O Estado de S.Paulo - 15/11
Um dos ganhos mais expressivos da sociedade brasileira pós-real foi o aumento da classe média, cujo contingente já ultrapassa 50% da população. Nos últimos 20 anos, os brasileiros passaram de 150 milhões, em 1993, para 201 milhões, em 2013. Nesse período, as classes D e E, que representavam 62% em 1993, baixaram para 33,2% da população total. Assim, os pobres, que eram cerca de 93,150 milhões há 20 anos, hoje são 66,732 milhões. Feito extraordinário. Em termos líquidos, pode-se dizer que esses 26,418 milhões que deixaram a pobreza se somaram aos novos 51 milhões, perfazendo 77,418 milhões de pessoas integradas às classes consumidoras: à nova classe média (classe C) e à velha classe média ou os ricos (classes A e B). É como se a população da Turquia ou do Irã tivesse sido incorporada ao mercado de consumo do País. Considerando somente a nova classe média, o aumento foi comparável em tamanho ao da população da França.
Esse crescimento expressivo da classe média ocorreu graças ao desempenho da economia brasileira. As reformas econômicas acompanhadas da gestão da política macroeconômica, que teve como pilares o controle da inflação, o equilíbrio fiscal e a flutuação da taxa de câmbio, foram fundamentais para permitir a retomada dos investimentos privados e, em consequência, do crescimento do PIB e do emprego. No mercado de trabalho, as taxas de desemprego caíram para os níveis históricos mais baixos e o emprego formal cresceu. A continuidade na condução da política macroeconômica nos governos FHC e Lula garantiu a trajetória de estabilidade monetária e crescimento econômico dos últimos anos.
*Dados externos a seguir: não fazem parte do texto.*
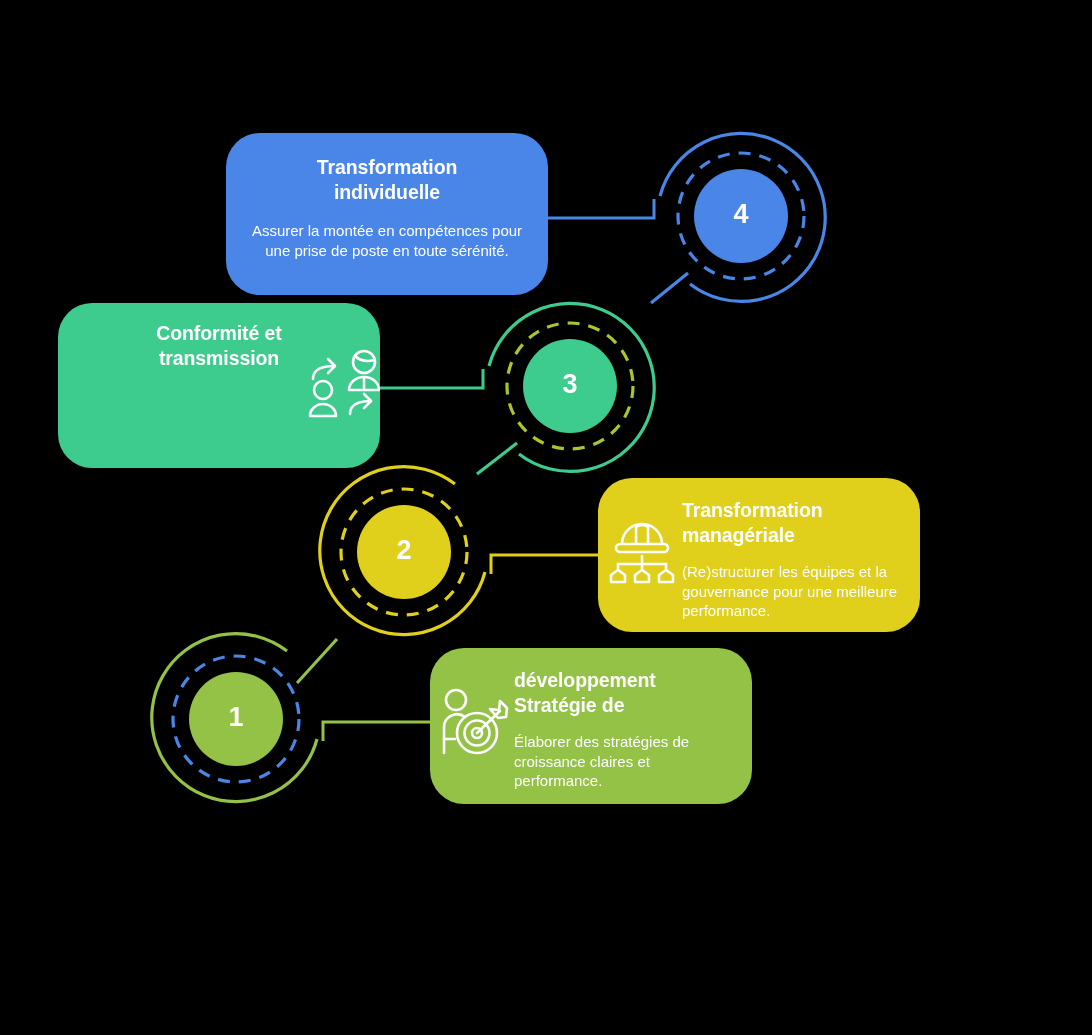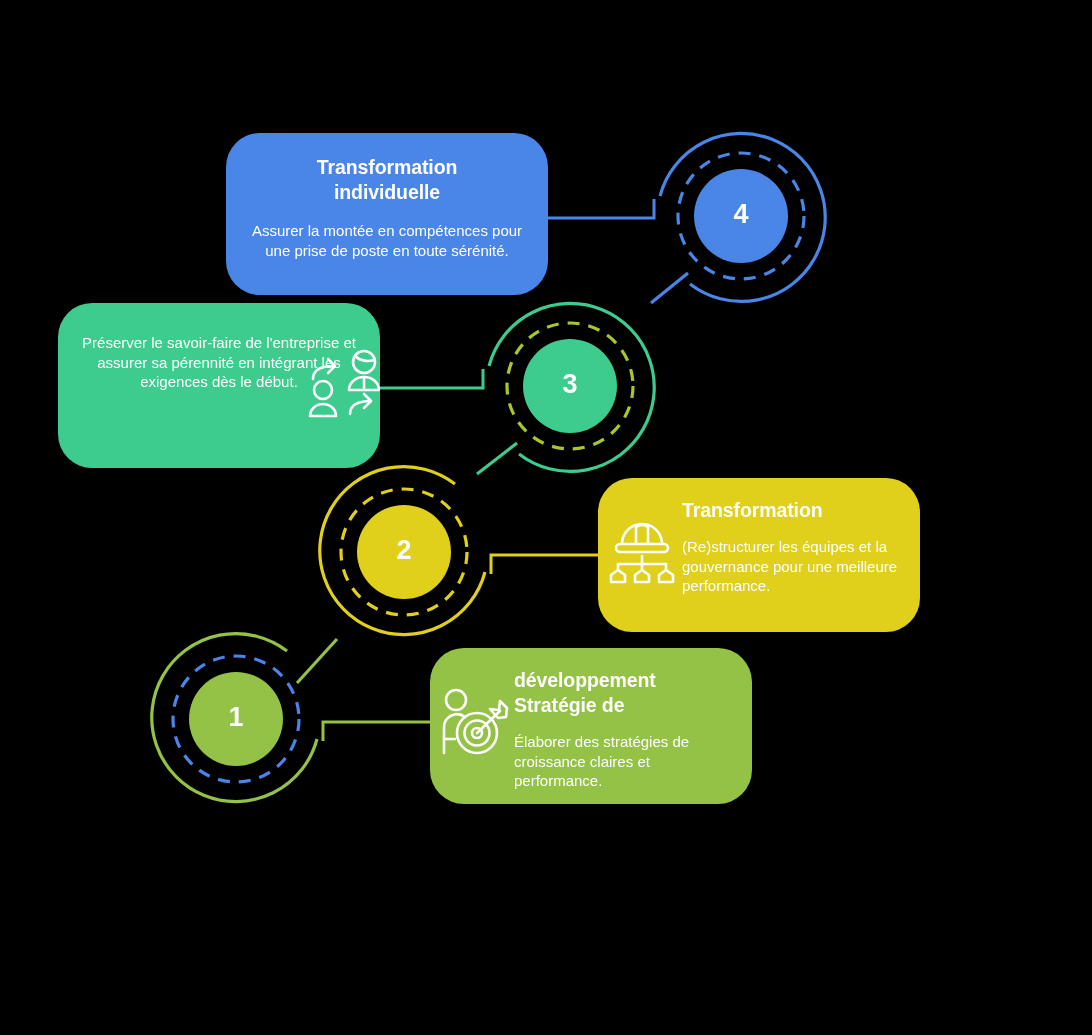--- a/index.html
+++ b/index.html
@@ -178,21 +178,24 @@
       <div class="card-title">
         <div>Transformation</div>
         <div>individuelle</div>
       </div>
       <div class="card-body">Assurer la montée en compétences pour une prise de poste en toute sérénité.</div>
     </div>
   </div>
 
   <div class="card" id="card-conformite">
     <div class="card-inner">
-      <div class="card-body">Préserver le savoir-faire de l'entreprise et assurer sa pérennité en intégrant les exigences dès le début.</div>
+      <div class="card-title">
+        <div>Conformité et</div>
+        <div>transmission</div>
+      </div>
     </div>
   </div>
 
   <svg id="icon-transmission" viewBox="0 0 72 72">
     <g fill="none" stroke="#ffffff" stroke-width="2.6" stroke-linecap="round" stroke-linejoin="round">
 
       <path d="M 5,31 C 5,18 22,18 26,18"></path>
       <path d="M 20,11 L 27,18 L 20,25"></path>
 
       <path d="M 42,66 C 42,53 59,53 63,53"></path>
@@ -205,20 +208,21 @@
 
       <circle cx="15" cy="42" r="9"></circle>
       <path d="M 2,68 A 13,12 0 0 1 28,68 Z"></path>
     </g>
   </svg>
 
   <div class="card" id="card-manageriale">
     <div class="card-inner">
       <div class="card-title">
         <div>Transformation</div>
+        <div>managériale</div>
       </div>
       <div class="card-body">(Re)structurer les équipes et la gouvernance pour une meilleure performance.</div>
     </div>
   </div>
 
   <svg id="icon-hardhat" viewBox="0 0 68 72">
     <g fill="none" stroke="#ffffff" stroke-width="2.6" stroke-linecap="round" stroke-linejoin="round">
 
       <path d="M 14,28 A 20,20 0 0 1 54,28"></path>
       <path d="M 28,11 L 28,28 M 40,11 L 40,28"></path>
Segundo a Secretaria de Assuntos Estratégicos (SAE) da Presidência da República, a classe média é constituída pelos indivíduos que vivem em famílias com renda per capita entre R$ 291,00 e R$ 1.019,00, ou seja, com a capacidade de consumo diário entre R$ 10 e R$ 34 por pessoa. Essas famílias tiveram seu nível de consumo elevado graças, por um lado, à estabilidade dos preços e, por outro lado, à expansão do crédito. São famílias que passaram a frequentar os shopping centers e a consumir mais roupas e bens duráveis, como computadores, telefones celulares, eletrodomésticos, automóveis, etc. Na mesma linha, tiveram acesso ao financiamento para a casa própria.
Contudo, os bens públicos que poderiam ampliar o bem-estar dessas famílias não cresceram na mesma proporção. O sistema público de saúde continuou precário no atendimento à população. Hospitais lotados e filas intermináveis nos postos de saúde. Serviços de baixa qualidade e insuficientes para atender à demanda crescente. As escolas públicas não ampliaram sua rede na proporção necessária e mantiveram a má qualidade. No caso do ensino fundamental, com desempenho abaixo da média das escolas privadas. O transporte urbano também não acompanhou as mudanças ocorridas com a população. Manteve sua conhecida baixa qualidade, insuficiente para atender a população em padrões minimamente adequados. E a segurança pública parece ter se deteriorado nesses 20 anos.
Vê-se que os ganhos para a população decorrentes da política econômica, que estimulou o fortalecimento do mercado, não tiveram correspondência nas políticas responsáveis pela oferta de bens públicos. Preocupa muito a tendência atual de desmonte da política macroeconômica. Essa nova classe média é fruto do êxito da política econômica - não da política social - e será o primeiro segmento a sofrer com a desaceleração do crescimento e a volta da inflação. O subgrupo classificado pelo governo como baixa classe média tem uma renda individual per capita de R$ 10 a R$ 15 por dia. Essas famílias serão as primeiras a voltar para a pobreza, se o crescimento não for restabelecido e a inflação, contida.
Pode-se estar pondo muito a perder por falta de entendimento correto das razões da expansão da nova classe média. O desafio é combinar política econômica que estimule o crescimento e estabilidade monetária com adoção de gestão que garanta a qualidade na oferta dos serviços públicos.